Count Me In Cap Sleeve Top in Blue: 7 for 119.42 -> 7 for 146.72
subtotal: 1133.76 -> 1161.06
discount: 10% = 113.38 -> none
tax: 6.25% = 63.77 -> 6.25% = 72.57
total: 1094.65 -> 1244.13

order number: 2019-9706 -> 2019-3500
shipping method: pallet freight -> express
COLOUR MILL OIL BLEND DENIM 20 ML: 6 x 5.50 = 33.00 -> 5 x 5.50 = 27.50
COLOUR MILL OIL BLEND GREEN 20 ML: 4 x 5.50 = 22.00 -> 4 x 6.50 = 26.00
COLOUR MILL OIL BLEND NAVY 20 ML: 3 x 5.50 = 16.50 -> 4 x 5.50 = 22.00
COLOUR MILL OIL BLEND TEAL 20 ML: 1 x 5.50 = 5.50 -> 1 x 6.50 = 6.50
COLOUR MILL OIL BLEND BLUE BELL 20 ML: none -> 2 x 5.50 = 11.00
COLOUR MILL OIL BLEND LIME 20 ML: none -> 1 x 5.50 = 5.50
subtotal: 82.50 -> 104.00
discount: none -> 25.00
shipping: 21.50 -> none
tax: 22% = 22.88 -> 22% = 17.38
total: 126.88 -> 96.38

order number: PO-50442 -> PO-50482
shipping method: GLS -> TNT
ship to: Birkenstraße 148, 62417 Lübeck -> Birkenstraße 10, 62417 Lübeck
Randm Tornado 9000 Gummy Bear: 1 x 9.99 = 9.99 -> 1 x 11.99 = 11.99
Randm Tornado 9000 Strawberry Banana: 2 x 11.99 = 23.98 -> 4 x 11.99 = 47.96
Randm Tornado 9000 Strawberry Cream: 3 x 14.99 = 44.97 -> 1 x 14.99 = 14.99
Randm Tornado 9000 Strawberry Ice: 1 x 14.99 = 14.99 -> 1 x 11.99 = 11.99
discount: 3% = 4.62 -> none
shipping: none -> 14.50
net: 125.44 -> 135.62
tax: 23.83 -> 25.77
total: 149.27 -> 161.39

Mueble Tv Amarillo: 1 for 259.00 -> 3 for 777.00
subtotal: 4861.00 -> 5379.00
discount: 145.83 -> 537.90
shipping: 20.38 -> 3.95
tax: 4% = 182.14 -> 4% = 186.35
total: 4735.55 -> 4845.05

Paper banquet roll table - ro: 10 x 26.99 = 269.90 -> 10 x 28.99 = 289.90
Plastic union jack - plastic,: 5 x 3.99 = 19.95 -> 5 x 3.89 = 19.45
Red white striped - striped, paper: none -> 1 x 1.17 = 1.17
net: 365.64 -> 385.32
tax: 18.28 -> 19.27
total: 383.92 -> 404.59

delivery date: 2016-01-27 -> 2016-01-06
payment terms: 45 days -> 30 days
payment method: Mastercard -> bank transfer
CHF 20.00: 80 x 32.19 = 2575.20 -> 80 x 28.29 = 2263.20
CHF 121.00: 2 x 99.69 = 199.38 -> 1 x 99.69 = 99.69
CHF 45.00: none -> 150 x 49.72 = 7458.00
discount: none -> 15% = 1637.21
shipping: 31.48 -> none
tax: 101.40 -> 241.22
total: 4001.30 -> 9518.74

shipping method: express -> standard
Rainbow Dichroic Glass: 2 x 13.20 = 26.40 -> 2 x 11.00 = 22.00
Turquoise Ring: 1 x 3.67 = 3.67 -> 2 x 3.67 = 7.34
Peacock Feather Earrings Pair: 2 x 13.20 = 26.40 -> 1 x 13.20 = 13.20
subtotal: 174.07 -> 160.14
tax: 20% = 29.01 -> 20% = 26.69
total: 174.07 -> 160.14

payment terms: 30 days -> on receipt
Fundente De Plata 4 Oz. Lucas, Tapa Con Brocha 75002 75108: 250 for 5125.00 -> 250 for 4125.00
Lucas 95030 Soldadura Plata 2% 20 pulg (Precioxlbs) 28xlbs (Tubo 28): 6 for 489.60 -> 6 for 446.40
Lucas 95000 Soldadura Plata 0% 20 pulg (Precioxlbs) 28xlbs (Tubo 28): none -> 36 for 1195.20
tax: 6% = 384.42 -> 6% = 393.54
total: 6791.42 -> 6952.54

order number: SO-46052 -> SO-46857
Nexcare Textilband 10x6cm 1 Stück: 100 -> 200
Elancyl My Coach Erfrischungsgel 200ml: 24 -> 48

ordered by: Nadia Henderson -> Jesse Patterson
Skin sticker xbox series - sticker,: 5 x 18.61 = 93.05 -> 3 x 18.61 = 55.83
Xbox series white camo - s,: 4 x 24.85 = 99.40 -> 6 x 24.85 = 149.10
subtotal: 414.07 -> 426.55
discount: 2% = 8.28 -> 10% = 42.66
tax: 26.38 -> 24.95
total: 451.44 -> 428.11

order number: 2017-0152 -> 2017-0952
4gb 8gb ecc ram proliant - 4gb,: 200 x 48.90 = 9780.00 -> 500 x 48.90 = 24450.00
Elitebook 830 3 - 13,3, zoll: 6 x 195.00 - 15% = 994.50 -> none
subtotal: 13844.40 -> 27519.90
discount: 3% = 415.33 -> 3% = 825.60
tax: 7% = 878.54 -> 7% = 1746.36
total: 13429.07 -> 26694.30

────────

What to produce :: From the line holding "Peacock Feather Earrings" to the line holding "Lucas 95030 Soldadura", inclusive, restate each line above exactly as written.

Task result ::
Peacock Feather Earrings Pair: 2 x 13.20 = 26.40 -> 1 x 13.20 = 13.20
subtotal: 174.07 -> 160.14
tax: 20% = 29.01 -> 20% = 26.69
total: 174.07 -> 160.14

payment terms: 30 days -> on receipt
Fundente De Plata 4 Oz. Lucas, Tapa Con Brocha 75002 75108: 250 for 5125.00 -> 250 for 4125.00
Lucas 95030 Soldadura Plata 2% 20 pulg (Precioxlbs) 28xlbs (Tubo 28): 6 for 489.60 -> 6 for 446.40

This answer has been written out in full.